# Data:
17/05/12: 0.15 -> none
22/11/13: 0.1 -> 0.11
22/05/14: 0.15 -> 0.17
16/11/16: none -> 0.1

* * *

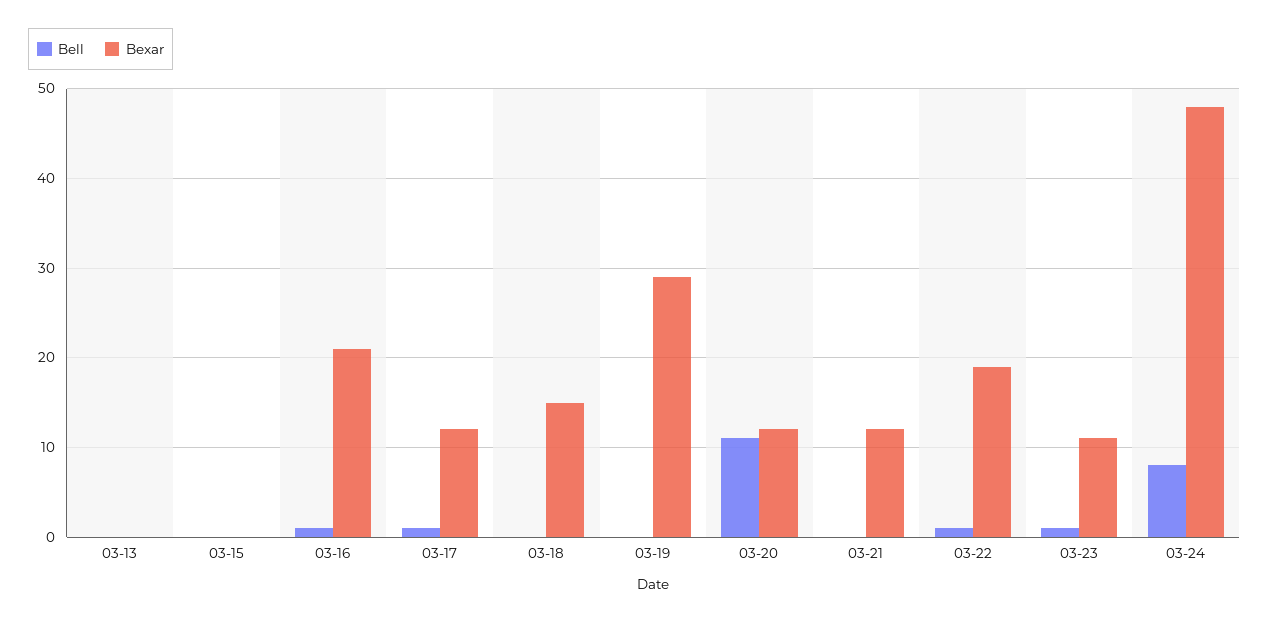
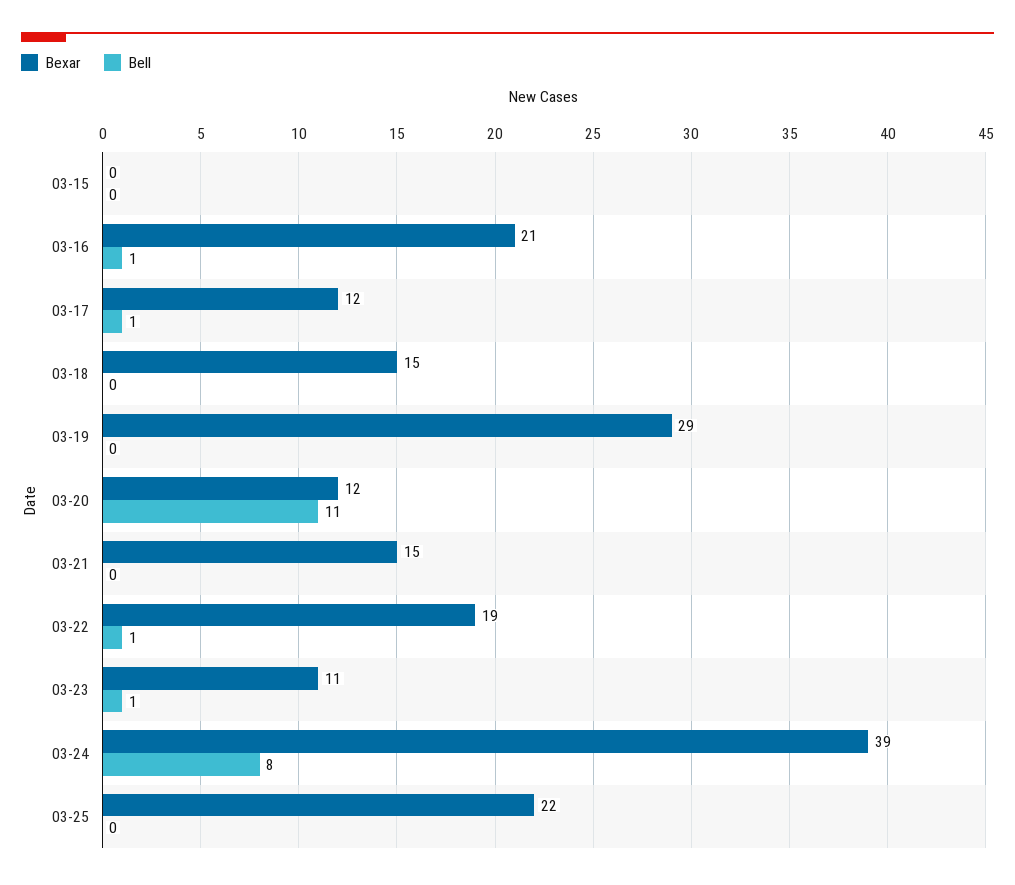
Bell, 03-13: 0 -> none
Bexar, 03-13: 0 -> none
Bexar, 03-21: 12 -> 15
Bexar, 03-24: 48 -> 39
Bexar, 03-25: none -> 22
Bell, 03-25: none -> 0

--

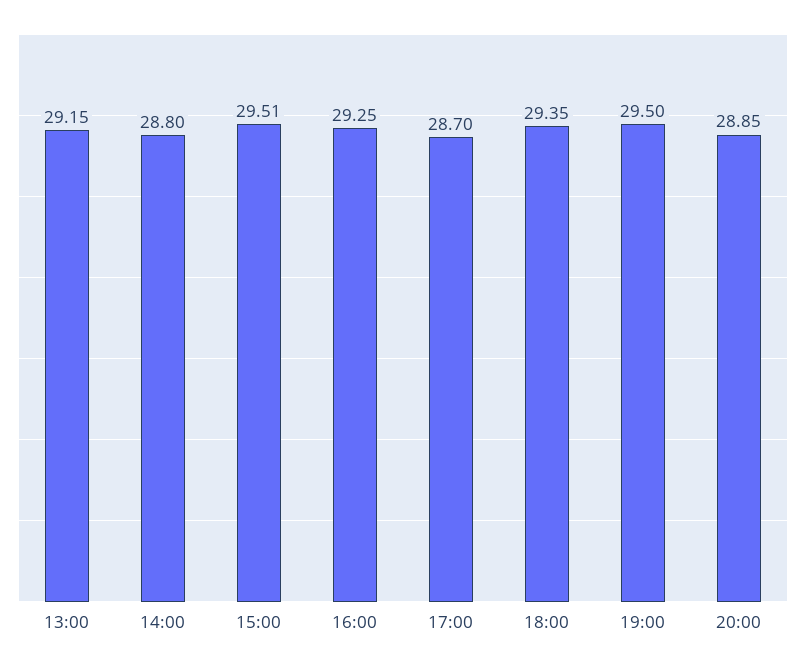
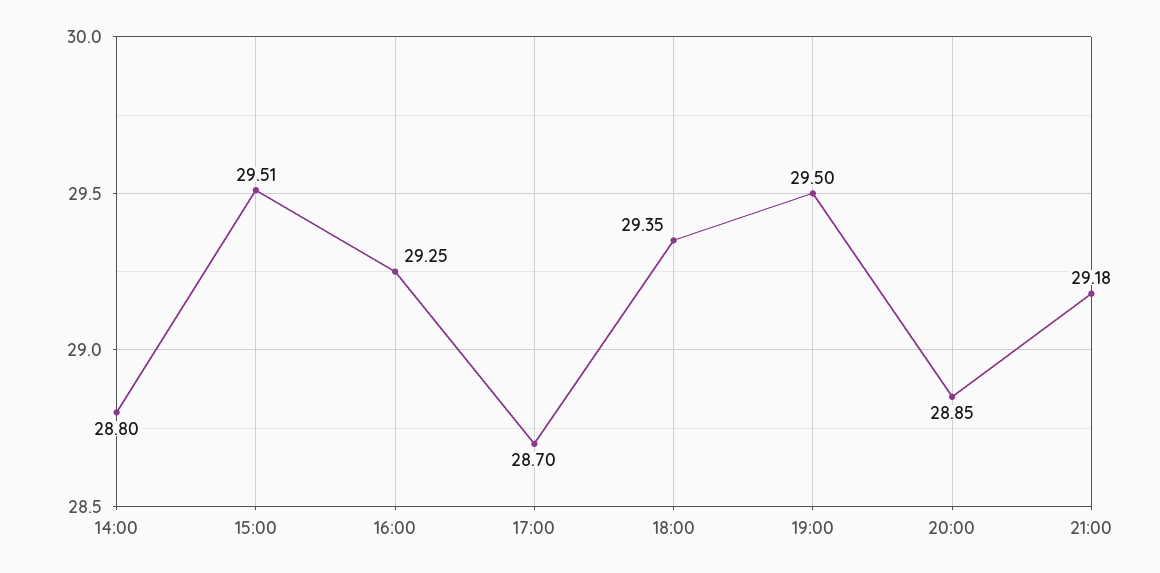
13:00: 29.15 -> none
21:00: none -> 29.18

# Work order:
Look through the listing above and copy each line with the word "none" in it.

# Answer space:
17/05/12: 0.15 -> none
16/11/16: none -> 0.1
Bell, 03-13: 0 -> none
Bexar, 03-13: 0 -> none
Bexar, 03-25: none -> 22
Bell, 03-25: none -> 0
13:00: 29.15 -> none
21:00: none -> 29.18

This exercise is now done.